The plot generally follows themes from classic Filipino action movies, as well as comedy films from early 80's to 90's. For example, Diego's sidekicks, Dodoy and Momoy uses slapstick from time to time, a type of comedy which was very popular in the country for the past decades.

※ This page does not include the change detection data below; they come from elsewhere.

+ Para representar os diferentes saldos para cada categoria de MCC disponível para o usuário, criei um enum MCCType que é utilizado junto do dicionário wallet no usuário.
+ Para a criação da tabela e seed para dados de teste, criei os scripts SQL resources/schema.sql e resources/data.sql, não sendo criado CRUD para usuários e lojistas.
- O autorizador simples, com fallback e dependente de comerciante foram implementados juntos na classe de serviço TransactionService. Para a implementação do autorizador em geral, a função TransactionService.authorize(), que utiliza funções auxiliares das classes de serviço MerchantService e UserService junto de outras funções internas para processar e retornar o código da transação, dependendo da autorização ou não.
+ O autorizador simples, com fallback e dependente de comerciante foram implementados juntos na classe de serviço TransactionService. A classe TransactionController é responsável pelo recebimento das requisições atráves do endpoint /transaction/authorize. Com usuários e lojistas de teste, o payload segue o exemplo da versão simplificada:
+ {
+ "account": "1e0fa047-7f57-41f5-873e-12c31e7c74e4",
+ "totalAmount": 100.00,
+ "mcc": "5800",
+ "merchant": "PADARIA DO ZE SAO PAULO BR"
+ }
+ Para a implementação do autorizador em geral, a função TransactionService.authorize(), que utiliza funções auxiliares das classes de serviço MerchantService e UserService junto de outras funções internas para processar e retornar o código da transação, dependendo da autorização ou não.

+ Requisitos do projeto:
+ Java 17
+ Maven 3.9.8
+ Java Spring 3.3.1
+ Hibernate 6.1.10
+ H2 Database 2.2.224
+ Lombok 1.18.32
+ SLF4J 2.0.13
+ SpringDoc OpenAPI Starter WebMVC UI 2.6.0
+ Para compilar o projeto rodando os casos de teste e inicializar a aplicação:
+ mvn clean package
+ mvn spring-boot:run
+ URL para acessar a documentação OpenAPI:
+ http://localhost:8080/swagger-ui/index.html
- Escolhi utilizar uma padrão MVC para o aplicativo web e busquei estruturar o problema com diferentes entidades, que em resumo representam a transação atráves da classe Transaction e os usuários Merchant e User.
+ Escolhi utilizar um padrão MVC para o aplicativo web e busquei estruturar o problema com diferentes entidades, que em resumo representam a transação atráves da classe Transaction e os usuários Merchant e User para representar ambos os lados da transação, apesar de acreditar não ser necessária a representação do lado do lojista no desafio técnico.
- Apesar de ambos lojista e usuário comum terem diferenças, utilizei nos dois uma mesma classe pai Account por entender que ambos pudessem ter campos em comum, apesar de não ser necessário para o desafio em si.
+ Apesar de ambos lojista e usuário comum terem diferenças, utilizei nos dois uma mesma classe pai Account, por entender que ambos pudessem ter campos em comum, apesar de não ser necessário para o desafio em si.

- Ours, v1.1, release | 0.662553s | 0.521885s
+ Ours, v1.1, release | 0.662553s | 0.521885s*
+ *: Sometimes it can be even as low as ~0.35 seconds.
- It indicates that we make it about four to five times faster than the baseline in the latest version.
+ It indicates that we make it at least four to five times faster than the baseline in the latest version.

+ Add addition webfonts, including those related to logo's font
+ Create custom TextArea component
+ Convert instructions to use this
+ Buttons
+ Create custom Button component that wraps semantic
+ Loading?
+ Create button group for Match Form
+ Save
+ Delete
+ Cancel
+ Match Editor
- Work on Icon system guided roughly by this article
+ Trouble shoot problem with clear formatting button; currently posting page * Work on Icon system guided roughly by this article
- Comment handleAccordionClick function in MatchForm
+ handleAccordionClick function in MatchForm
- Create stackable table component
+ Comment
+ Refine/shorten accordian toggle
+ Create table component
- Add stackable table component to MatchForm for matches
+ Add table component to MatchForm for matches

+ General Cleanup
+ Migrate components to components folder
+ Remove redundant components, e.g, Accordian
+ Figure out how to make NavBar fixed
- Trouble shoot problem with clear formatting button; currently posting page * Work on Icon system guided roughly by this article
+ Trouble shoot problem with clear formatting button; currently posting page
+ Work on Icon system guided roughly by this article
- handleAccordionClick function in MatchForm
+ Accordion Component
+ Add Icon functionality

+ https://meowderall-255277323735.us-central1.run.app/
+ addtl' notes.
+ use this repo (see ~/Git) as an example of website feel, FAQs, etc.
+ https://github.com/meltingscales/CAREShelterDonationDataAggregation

===Shake, Shaker, Shakest===

A middle-class family was forced to enter and stay in a white haunted house for several days after being stranded in an unfamiliar place after an old lady suddenly appeared in front of the car. The old lady was added in the story so that they have a reason to enter the haunted house. They are greeted by Bollywood dance production that ask them to find the possessed object before the next full moon, it starts with letter C and ends with letter R. An Indian caretaker was added to introduce fresh ideas on horror movie, but audience usually do not like fresh ideas. The family realizes that the ghost behind the hauntings is that of a prospective author whom they rejected in their bookstore business as they thought his ideas were unbefitting of their reputation. The title is play on the Shake, Rattle & Roll film series and the plot is a ludicrous horror film.

===Asawa ni Marie===

A rags-to-riches story about Marie, a poor girl who has a confusing status in life and love while she and her family is abused by a rich landowner and is the eye of the landowner's two sons. After being presumably drowned by a rival for love, she returns after three years as a rich person who works at the former landowner's firm and resumes her relationship with the two heirs. Her old rival tries to stop them but is injured in ridiculous situations before finally receiving the "ultimate injury" of losing her acting career. The movie ends with Marie undecided about which heir to marry. The plot is similar to Philippine dramas/soap operas, particularly Marimar and brands from commercial.

== Cast ==

===Bala sa Bala, Kamao sa Kamao, Satsat sa Satsat===
- Benjie Paras as Diego
- Candy Pangilinan as Divina Tuazon
- Bearwin Meily
- Rez Cortez as Bos
- Roxanne Barcelo as Joleena Ann Baretto

===Shake, Shaker, Shakest===
- Maricel Soriano as Cora Catacutan
- Herbert Bautista as Carlos Catacutan
- Shy Carlos as Aby Catacutan
- Andrew Muhlach as Mar Catacutan
- JM Ibañez as Samuel Catacutan
- Ryan Eigenmann as Pundit

===Asawa ni Marie===
- Cristine Reyes as Marie/Mharilyn
- Antoinette Taus as Señorita Avila
- Paolo Ballesteros as Señorito Boglee Ginintuan
- Jason Gainza as Señorito Lapid
- Jackie Lou Blanco as Señorita Onor
- Joey Paras as Aling Minda
- Sam Y.G. as the voice of Yagit
- Jaime Fabregas as Priest
- Donnalyn Bartolome as herself
- Mark Bautista as himself
- Louise Bolton as herself

== Production ==
In 2012, Viva Films was able to acquire the rights to two of Bob Ong's books, ABNKKBSNPLAko and his other book Lumayo Ka Nga Sa Akin. Ong himself was never present during negotiations and only exchanged emails with VIVA. Anne Curtis was originally to play Señorita Avila but replaced by Antoinette Taus.

== Release ==
Lumayo Ka Nga Sa Akin premiered on January 11, 2016, at SM Megamall. It then opened in other cinemas two days later. It was Viva Films' first movie of 2016. It was also the first Tagalog movie of 2016 after the 2015 Metro Manila Film Festival.

== Reception ==
Pep.ph recommended the film for its cast, humor, and message, as the film called on "...movie producers to come up with films that won't insult the intelligence of viewers and become an embarrassment to the industry." Rappler however, gave a negative review of the film saying "In the end, the film is nothing more than a collection of abysmal stories that are crafted with very little ingenuity."